Novo caso envolvendo bem de família e contrato de locação: a complexidade do Direito
STJ proferiu decisório que negou penhora do bem de família, mesmo em uma situação em que ele foi usado como caução
Em minha última coluna aqui neste espaço, tratei da decisão do STF que considerou como constitucional a regra que permite a penhora do bem de família do fiador nos contratos de locação comercial. Com isso, uma pessoa que figurou como fiadora em um contrato de locação não residencial poderá perder o imóvel que tem como residência.
Após esta determinação do STF, o STJ proferiu outro decisório que também envolve a possibilidade de penhora de bem de família e o contrato de locação, mas desta vez entendendo que a ela não é possível. Vejam bem, antes de mais nada, é preciso esclarecer que não são situações idênticas em que os Tribunais Superiores proferiram decisões conflitantes ente si. Os casos são diferentes, mas nos mostram o quanto o Direito pode ser complexo e que cada situação concreta vai demandar uma análise específica da aplicação da regra legal e dos entendimentos jurisprudenciais.
No caso mais recente, o STJ estava julgando uma situação em que o locatário do contrato de locação comercial havia oferecido como caução o seu único imóvel de residência familiar, ou seja, um bem de família.
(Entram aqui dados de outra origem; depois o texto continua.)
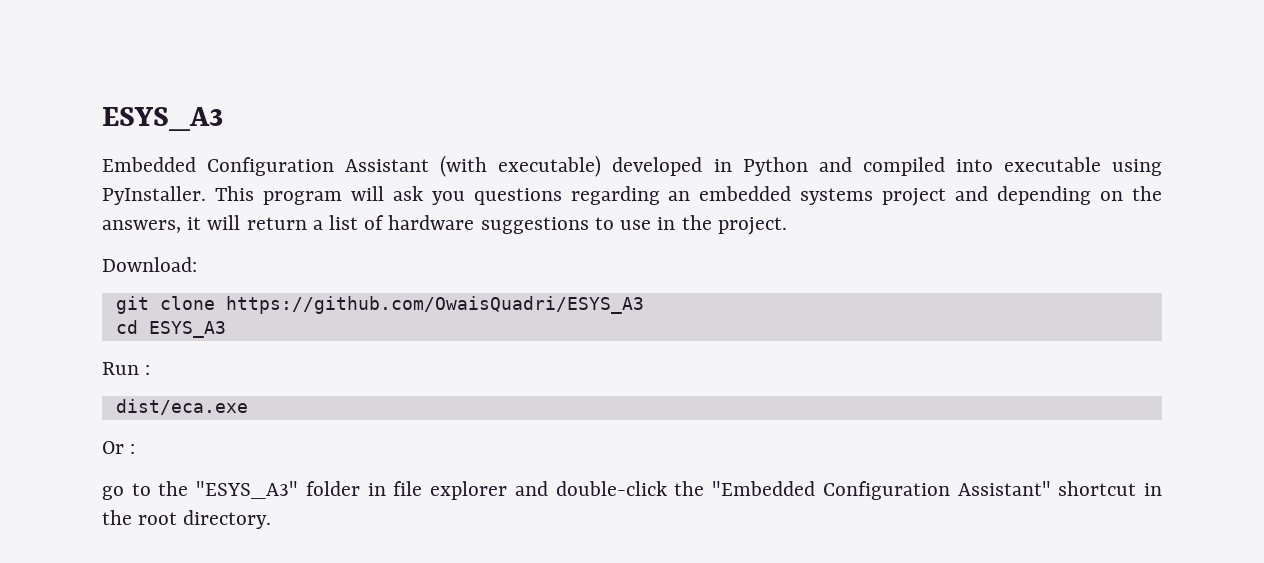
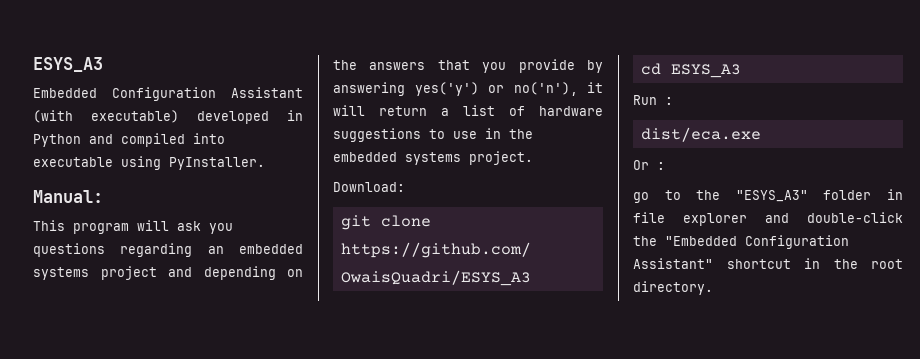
- Embedded Configuration Assistant (with executable) developed in Python and compiled into executable using PyInstaller. This program will ask you questions regarding an embedded systems project and depending on the answers, it will return a list of hardware suggestions to use in the project.
+ Embedded Configuration Assistant (with executable) developed in Python and compiled into executable using PyInstaller.
+ Manual:
+ This program will ask you questions regarding an embedded systems project and depending on the answers that you provide by answering yes('y') or no('n'), it will return a list of hardware suggestions to use in the embedded systems project.

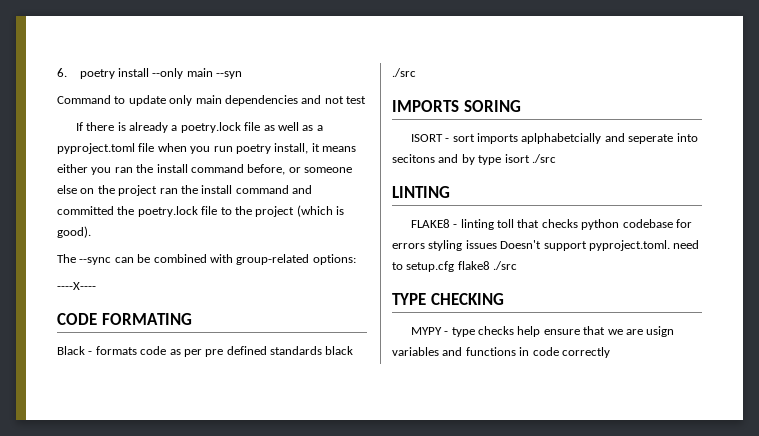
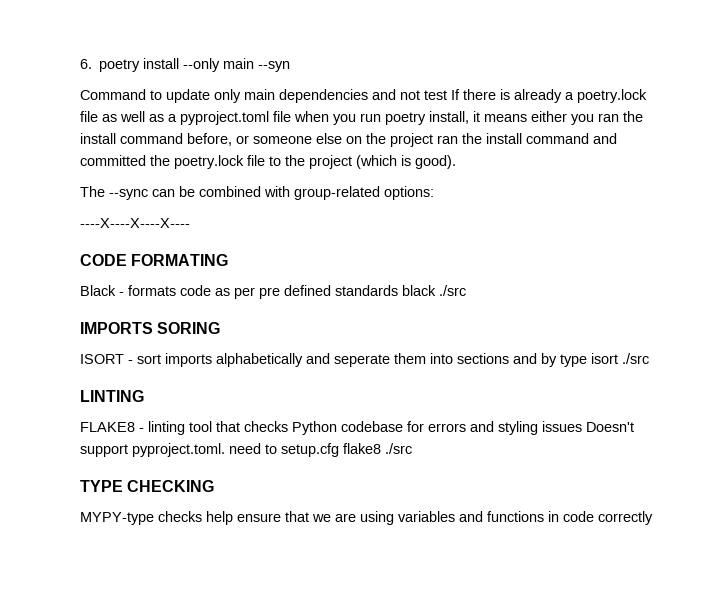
- Command to update only main dependencies and not test
- If there is already a poetry.lock file as well as a pyproject.toml file when you run poetry install, it means either you ran the install command before, or someone else on the project ran the install command and committed the poetry.lock file to the project (which is good).
+ Command to update only main dependencies and not test If there is already a poetry.lock file as well as a pyproject.toml file when you run poetry install, it means either you ran the install command before, or someone else on the project ran the install command and committed the poetry.lock file to the project (which is good).
- ----X----
+ ----X----X----X----
- ISORT - sort imports aplphabetcially and seperate into secitons and by type isort ./src
+ ISORT - sort imports alphabetically and seperate them into sections and by type isort ./src
- FLAKE8 - linting toll that checks python codebase for errors styling issues Doesn't support pyproject.toml. need to setup.cfg flake8 ./src
+ FLAKE8 - linting tool that checks Python codebase for errors and styling issues Doesn't support pyproject.toml. need to setup.cfg flake8 ./src
- MYPY - type checks help ensure that we are usign variables and functions in code correctly
+ MYPY-type checks help ensure that we are using variables and functions in code correctly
Quando da realização do contrato optou-se por usar a garantia do caução e ao invés de se valer do depósito em dinheiro, que é mais comum em termos práticos, deu-se o imóvel como objeto garantidor. Após a sobrevinda do inadimplemento e o pedido do locatário para executar a garantia, ou seja, levar a penhora o imóvel, o devedor invocou a regra da proteção ao bem de família e alegou a impenhorabilidade do seu único imóvel de residência. Após várias discussões nas instâncias inferiores, o Tribunal Superior entendeu que não haveria exceção à proteção do bem de família neste caso (diferente da situação do fiador em que há exceção expressamente prevista na lei) e que, portanto, mesmo o bem tendo sido dado como caução, ele não pode ser penhorado.
O que se vê é que o Tribunal não levou em consideração a questão da boa-fé, afinal de contas o locatário havia oferecido, de forma espontânea, o bem como garantia. É preocupante que se esteja abrindo margem para um comportamento antiético em situações similares, já que é possível que potenciais locatários se valham da oferta da caução para ter certeza que o contrato será feito, mas depois não cumpram o pagamento e não sofram a perda do bem, gerando inadimplemento e insegurança para o credor.
Além disso, os dois casos, mesmo sendo fática e juridicamente diferentes, resultam em uma verdadeira contradição. Uma pessoa que figurou como fiadora pode perder o bem de família e a alegação é que ela já estava consciente desta possibilidade ao aceitar ser a garantidora. Já a outra pessoa que, também de forma consciente, ofertou seu bem de família como garantia, não irá perdê-lo. Como disse, não são situações idênticas, mas são similares e pode gerar uma sensação de injustiça e de descrédito na sociedade. Mesmo com toda a complexidade do Direito, seria importante que as decisões judiciais “conversassem” entre si, que elas fossem proferidas de forma mais analítica, já que, por mais que cada caso seja diferente, a justiça é uma só.